Cette icône américaine, qui a marqué l’imaginaire collectif à travers le cinéma et la culture populaire, entame ainsi un nouveau chapitre de son histoire. Stellantis mise sur cette voiture pour conquérir un marché européen en pleine mutation énergétique.
KW Automotive orchestrera la reconquête européenne
KW Automotive, basée à Bremerhaven, pilote cette offensive européenne. Cette société distribue déjà les pick-ups RAM du groupe Stellantis via dix concessions françaises. L’ajout de la Dodge Charger à son catalogue s’inscrit dans une logique d’extension naturelle de son portefeuille de véhicules américains.
Le déploiement s’effectuera progressivement à travers quatre versions qui incarnent la volonté de Dodge de réconcilier tradition et modernité. Cette approche multi-énergies traduit une adaptation pragmatique aux exigences du marché européen, où les normes environnementales strictes coexistent avec l’attrait persistant pour les motorisations performantes.
Quatre déclinaisons entre héritage thermique et révolution électrique
La gamme thermique abandonne définitivement les mythiques V8 au profit du bloc « Hurricane », un 3,0 litres biturbo six cylindres développant 420 chevaux en version d’entrée ou 550 chevaux pour la variante Scat Pack High Output. Ce changement radical marque une rupture avec l’ADN historique de la Charger, longtemps synonyme de gros V8 rugissants.
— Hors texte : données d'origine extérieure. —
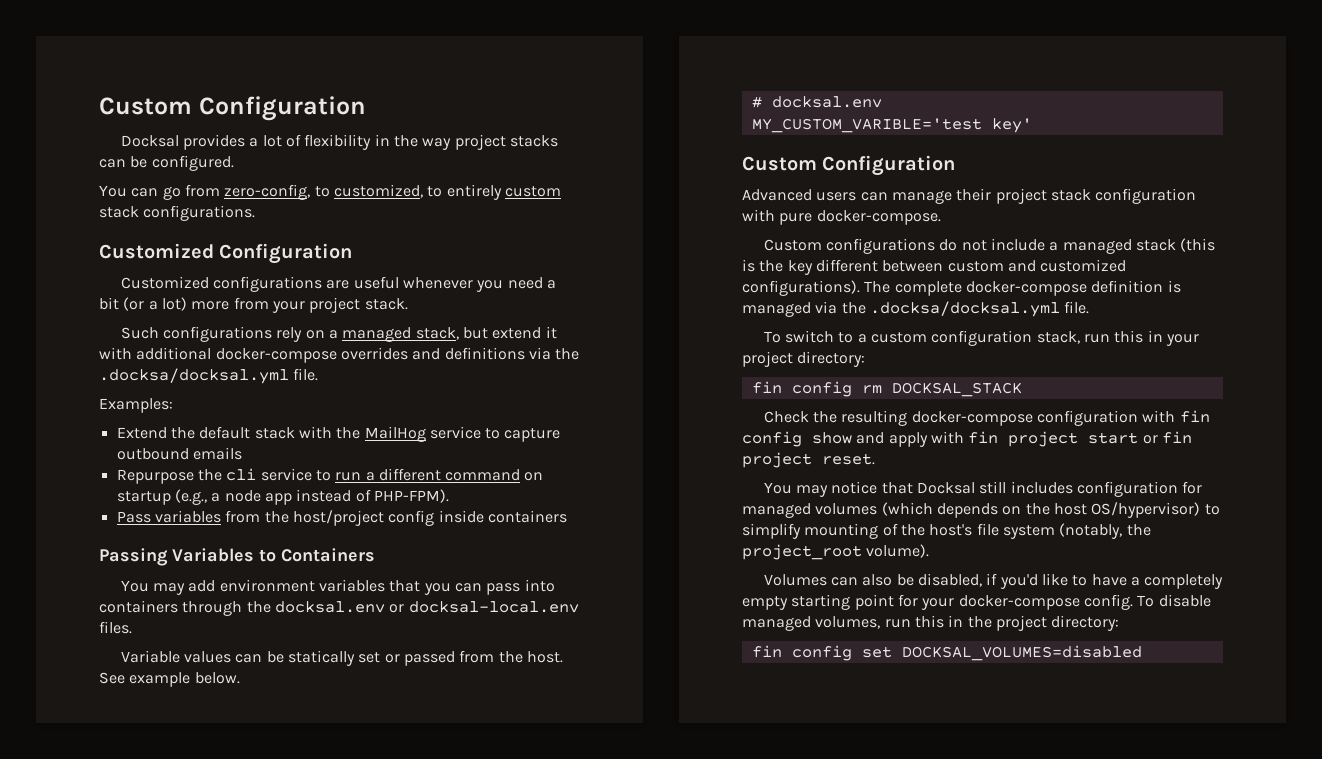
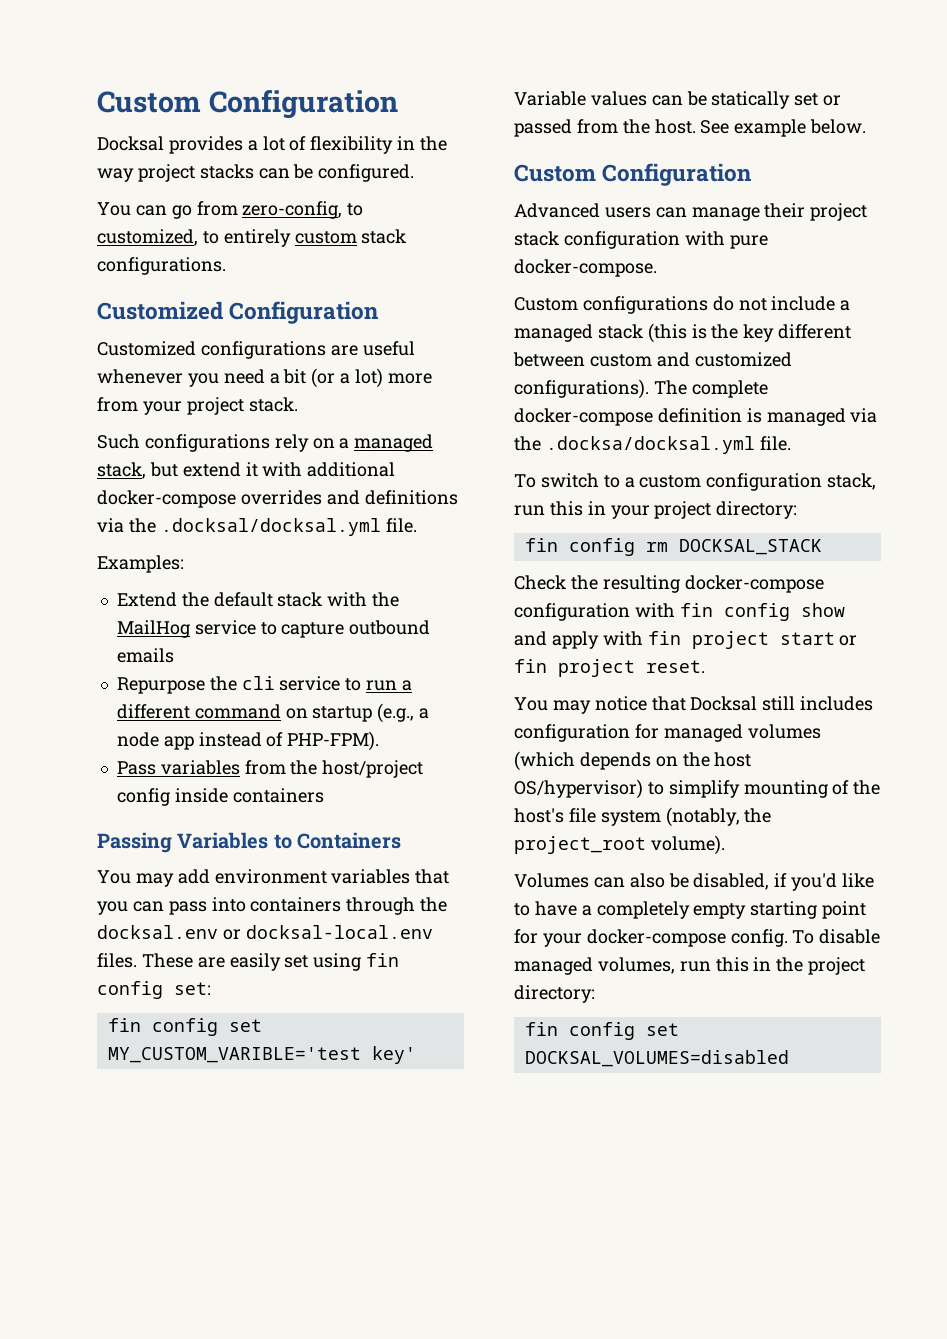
[99,368,289,384] .docksa/docksal.yml -> [160,518,381,536] .docksal/docksal.yml
(132, 627) none -> [141,953,400,971] [97,981,211,999] [107,1018,262,1036] [107,1046,416,1064] These are easily set using fin config set: // fin config set MY_CUSTOM_VARIBLE='test key'
[751,96,882,108] [751,118,1032,133] // # docksal.env // MY_CUSTOM_VARIBLE='test key' -> (867, 126) none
Les versions électriques Daytona exploitent la plateforme STLA Large avec une batterie de 100,5 kWh alimentant deux moteurs électriques. La puissance s’étale de 503 chevaux (370 kW) pour la R/T à 640 chevaux (500 kW) pour la Scat Pack, toutes équipées de série d’une transmission intégrale. L’autonomie pourrait atteindre 640 kilomètres pour la version d’accès selon les premières estimations.
Les ingénieurs ont développé l’échappement Fratzonic Chambered, qui reproduit artificiellement le rugissement caractéristique des muscle cars, ainsi qu’un système PowerShot offrant 40 chevaux supplémentaires à la demande.
Un calendrier d’arrivée encore incertain
Malgré l’annonce officielle, plusieurs inconnues demeurent. Les homologations européennes étant toujours en cours, ni la date exacte de commercialisation ni les tarifs européens ne sont connus. Cette incertitude contraste avec l’urgence commerciale qui pousse Stellantis à diversifier géographiquement les débouchés de son modèle phare.
Le processus d’homologation via KW Automotive laisse présager de premières livraisons à l’horizon 2027. Ce délai s’explique par la complexité des procédures de certification européennes, particulièrement exigeantes. Les observateurs du secteur estiment que les tarifs européens pourraient frôler 100 000 euros pour les versions électriques, positionnant la Dodge Charger sur un segment premium restreint.